After 30 epoches training, our replication of pix2seq can achieve 12.1 mAP on MSCOCO. Image resolution 512 for fast training.

COCO bbox detection val5k evaluation with maximum 25 boundingx box predictions (Original paper 100 bounding box):

IoU metric: bbox
 Average Precision  (AP) @[ IoU=0.50:0.95 | area=   all | maxDets=100 ] = 0.121
 Average Precision  (AP) @[ IoU=0.50      | area=   all | maxDets=100 ] = 0.239
 Average Precision  (AP) @[ IoU=0.75      | area=   all | maxDets=100 ] = 0.107
 Average Precision  (AP) @[ IoU=0.50:0.95 | area= small | maxDets=100 ] = 0.007
 Average Precision  (AP) @[ IoU=0.50:0.95 | area=medium | maxDets=100 ] = 0.091
 Average Precision  (AP) @[ IoU=0.50:0.95 | area= large | maxDets=100 ] = 0.267
 Average Recall     (AR) @[ IoU=0.50:0.95 | area=   all | maxDets=  1 ] = 0.144
 Average Recall     (AR) @[ IoU=0.50:0.95 | area=   all | maxDets= 10 ] = 0.166
 Average Recall     (AR) @[ IoU=0.50:0.95 | area=   all | maxDets=100 ] = 0.166
 Average Recall     (AR) @[ IoU=0.50:0.95 | area= small | maxDets=100 ] = 0.011
 Average Recall     (AR) @[ IoU=0.50:0.95 | area=medium | maxDets=100 ] = 0.128
 Average Recall     (AR) @[ IoU=0.50:0.95 | area= large | maxDets=100 ] = 0.350

After 107 epoches training, our replication of pix2seq can achieve 17.9 mAP on MSCOCO. Image resolution 512 for fast training. Checkpoint can be downloaded at here.

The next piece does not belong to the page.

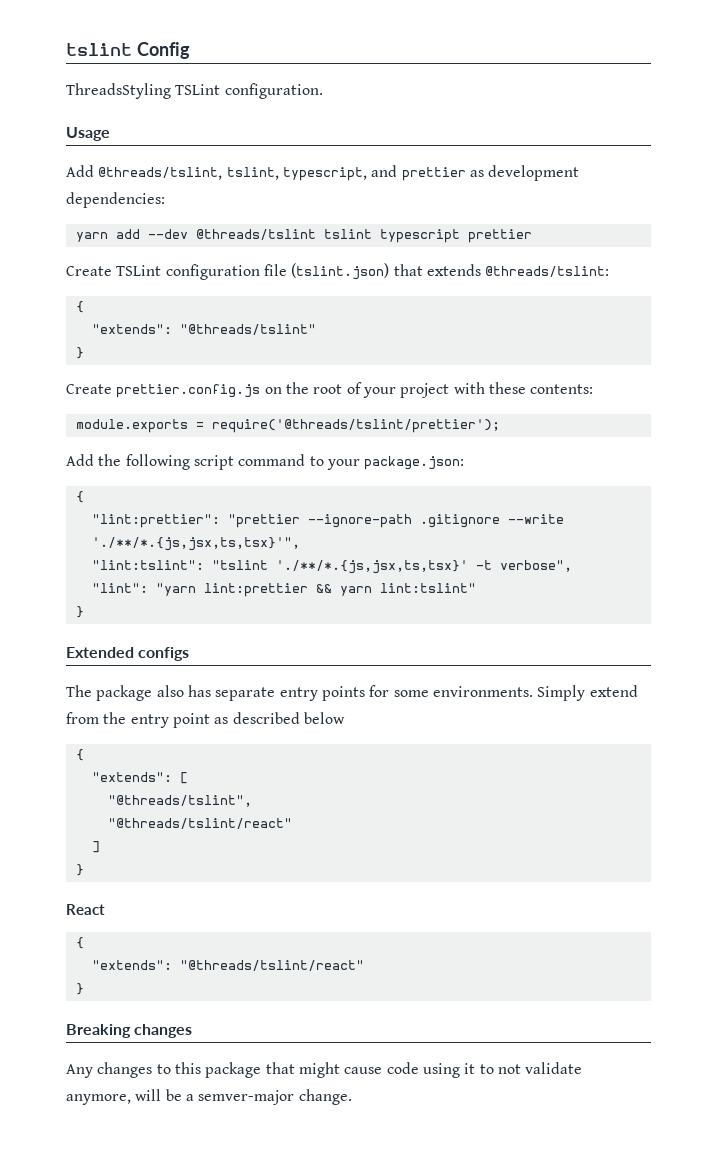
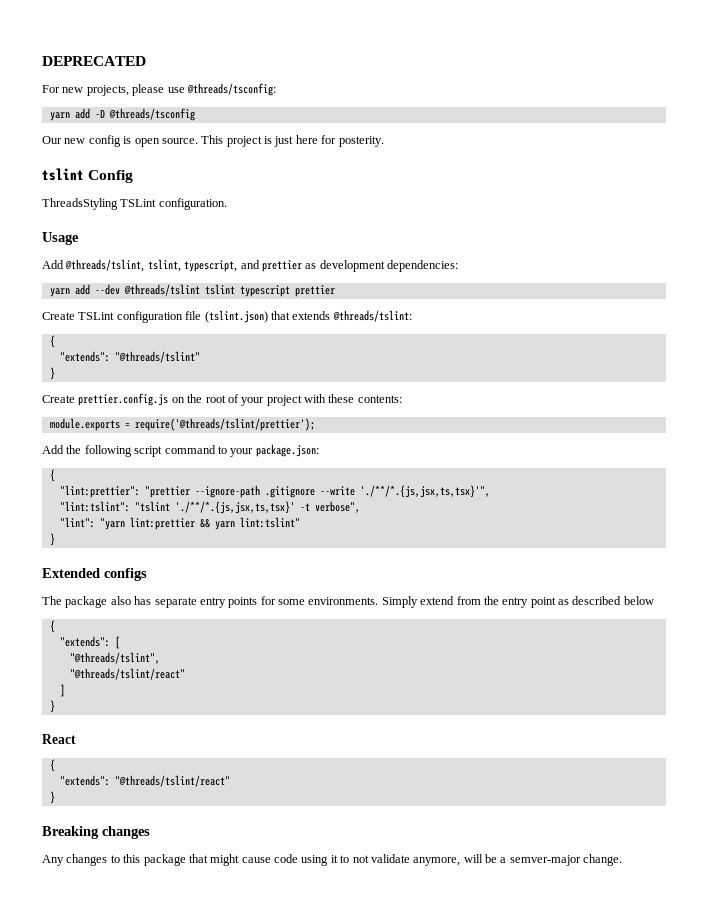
(66, 49) none -> [42,56,146,66] [42,83,276,96] [49,108,195,121] [42,135,384,147] DEPRECATED // For new projects, please use @threads/tsconfig: // yarn add -D @threads/tsconfig // Our new config is open source. This project is just here for posterity. //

COCO bbox detection val5k evaluation with maximum 25 boundingx box predictions (Original paper 100 bounding box):

 Average Precision  (AP) @[ IoU=0.50:0.95 | area=   all | maxDets=100 ] = 0.179
 Average Precision  (AP) @[ IoU=0.50      | area=   all | maxDets=100 ] = 0.314
 Average Precision  (AP) @[ IoU=0.75      | area=   all | maxDets=100 ] = 0.177
 Average Precision  (AP) @[ IoU=0.50:0.95 | area= small | maxDets=100 ] = 0.021
 Average Precision  (AP) @[ IoU=0.50:0.95 | area=medium | maxDets=100 ] = 0.157
 Average Precision  (AP) @[ IoU=0.50:0.95 | area= large | maxDets=100 ] = 0.375
 Average Recall     (AR) @[ IoU=0.50:0.95 | area=   all | maxDets=  1 ] = 0.191
 Average Recall     (AR) @[ IoU=0.50:0.95 | area=   all | maxDets= 10 ] = 0.233
 Average Recall     (AR) @[ IoU=0.50:0.95 | area=   all | maxDets=100 ] = 0.233
 Average Recall     (AR) @[ IoU=0.50:0.95 | area= small | maxDets=100 ] = 0.028
 Average Recall     (AR) @[ IoU=0.50:0.95 | area=medium | maxDets=100 ] = 0.210
 Average Recall     (AR) @[ IoU=0.50:0.95 | area= large | maxDets=100 ] = 0.469

Observation

(1). The sequence is tend to generate End of Sentence(EOS) early. After generating EOS token, langauge modeling will still genrate boudning box. (2). Repeatable sequence which is a common problem in seq2seq modeling.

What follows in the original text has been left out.